A magical journey into the literary heart of Victorian England, Exposure Time is a perfect play for young teens and above. Schools are invited to contact NJ Rep to discuss booking special discounted matinee performances that include lesson plans and post-show discussions with the actors.
Directed by Alan Sousa, Exposure Time features Andrea Gallo as Julia Margaret Cameron, Adam Jonas Segaller as Charles Dodgson, John Fitzgibbon as Alfred Tennyson, and Jessica Howell as Alice Liddell. Stage manager is Rose Riccardi; scenic design by Quinn Stone; lighting design by Jill Nagle; properties by Jessica Parks; costume design by Patricia E. Doherty; original music and sound design by Merek Royce Press.

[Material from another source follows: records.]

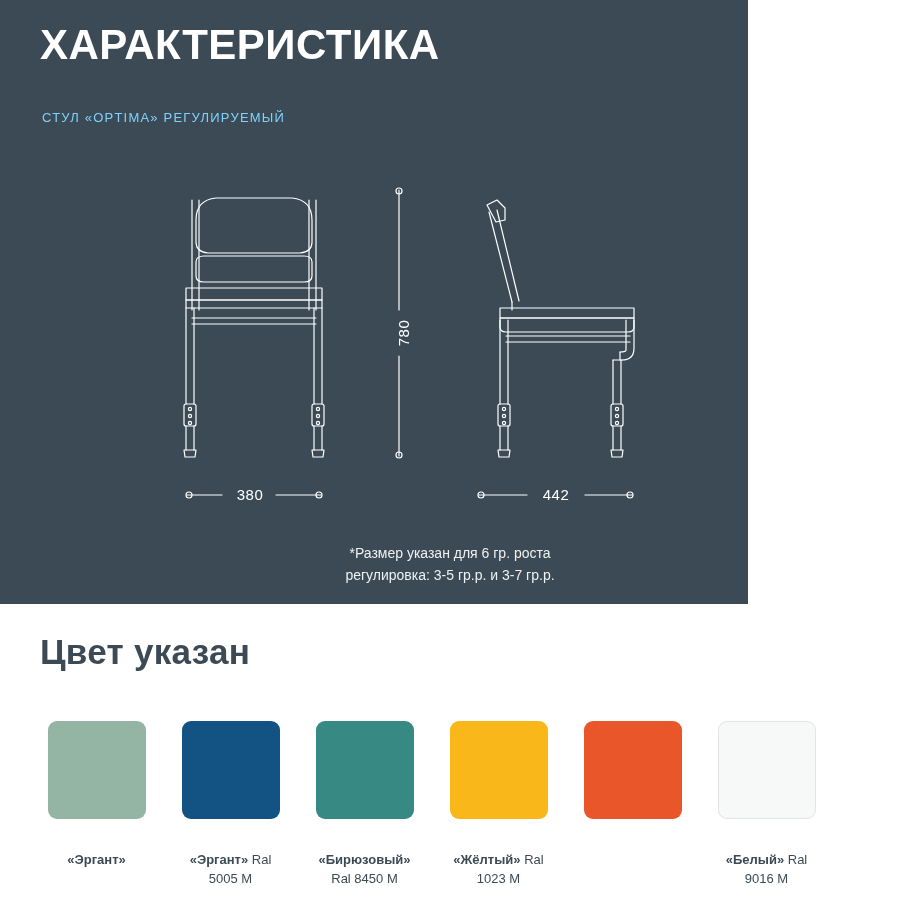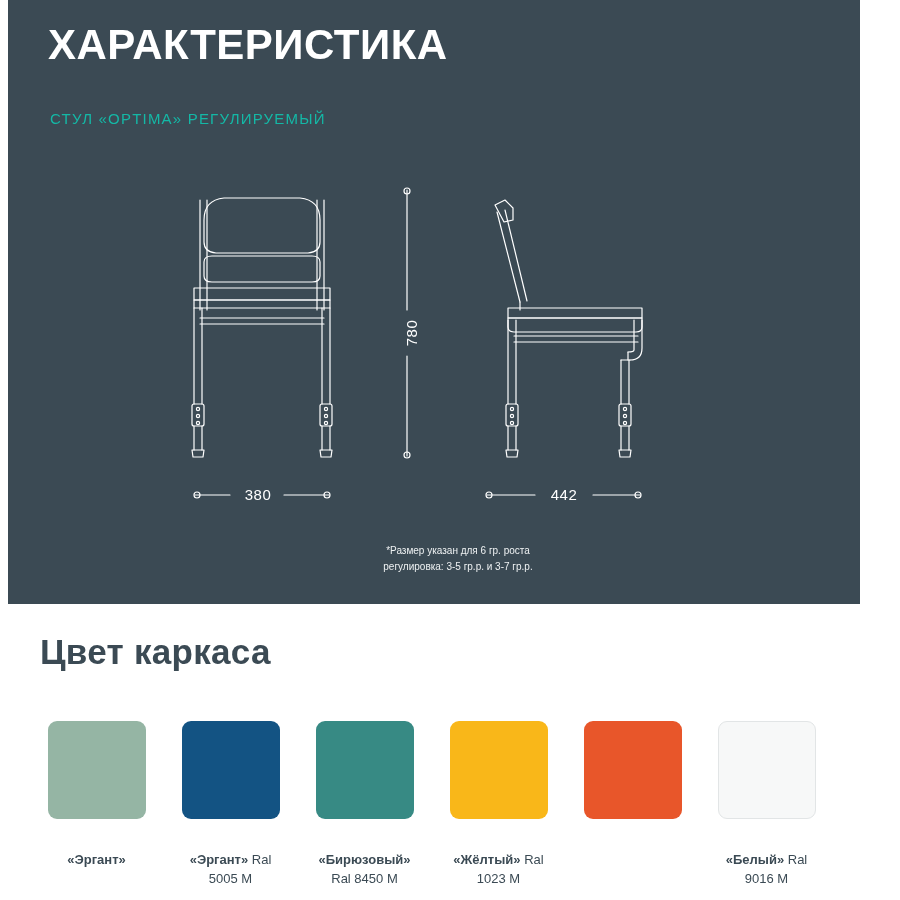"ХАРАКТЕРИСТИКА" .spec-panel { left: 8px -> 0; width: 852px -> 748px }
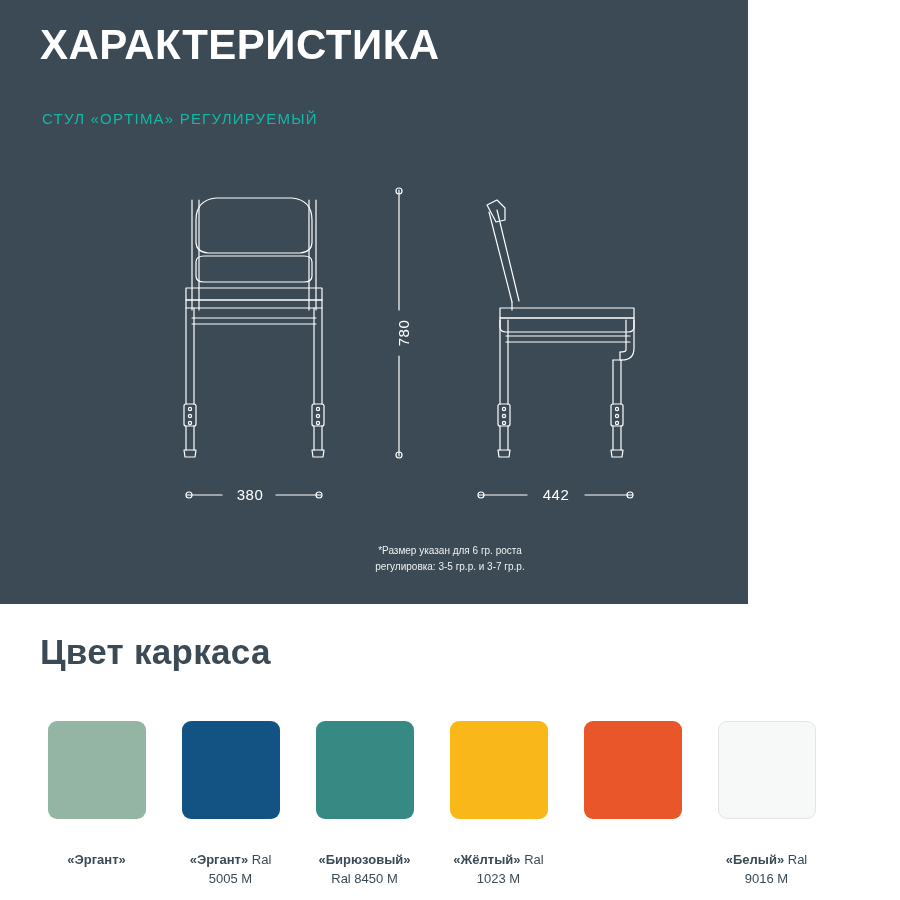"СТУЛ «OPTIMA» РЕГУЛИРУЕМЫЙ" .spec-subtitle { color: #14b8a6 -> #7dd3fc; font-size: 15px -> 13px }
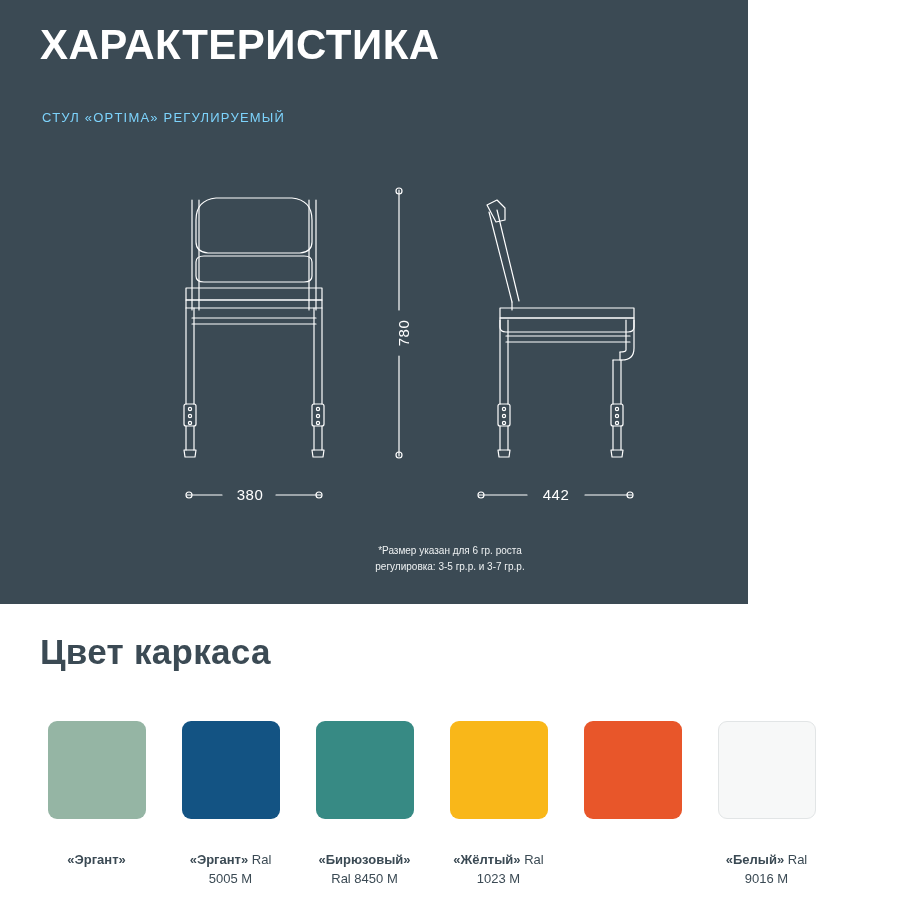"*Размер указан для 6 гр." .note { font-size: 10px -> 14px }
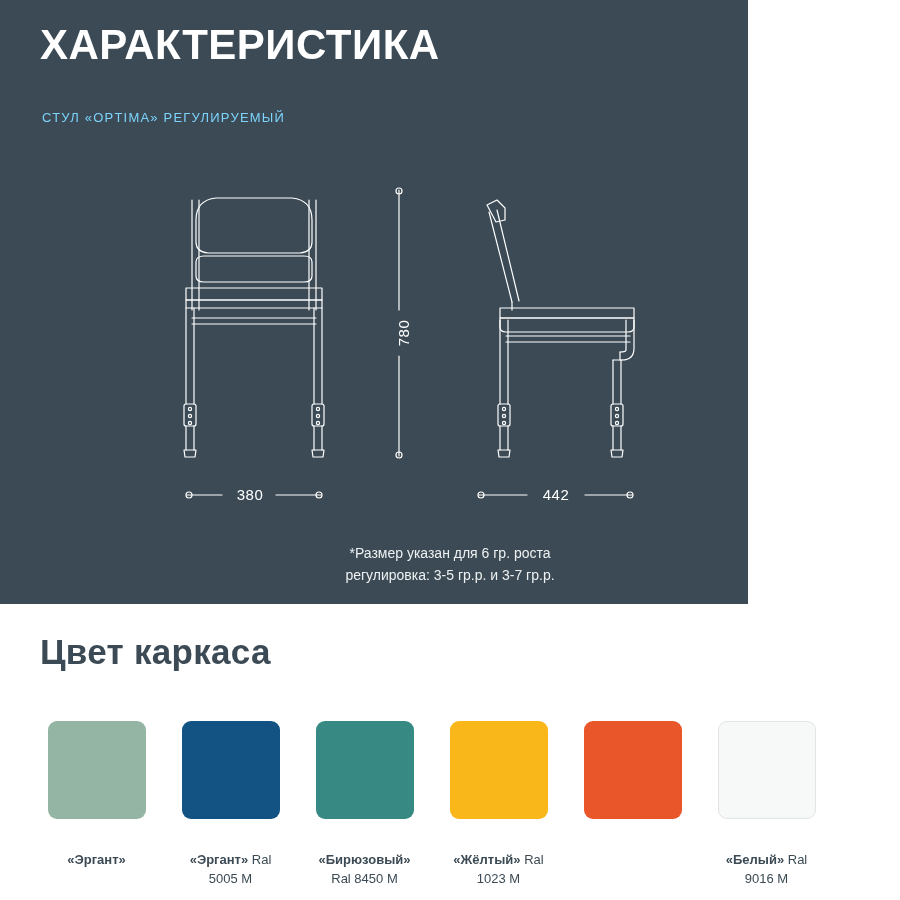"Цвет каркаса" h2.color-title { text: каркаса -> указан }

Discounted previews are Thursday and Friday, February 11 and 12 at 2 p.m. and 8 p.m. Regular performances are Thursdays and Fridays at 8 p.m.; Saturdays at 3 p.m. and 8 p.m.; Sundays at 2 p.m., with selected Sundays performances at 7 p.m. as well as Thursday and Friday matinees by prior arrangement for students and other groups. Tickets are $40; $35 for previews; $60, opening night; $36 for seniors and students (except opening night); with discounts for groups of ten or more.
NJ Rep is a year-round, professional non-profit theater, a member of the National New Play Network, New Jersey Theater Alliance, Theater Communications Group, and the Monmouth and Long Branch Arts Councils.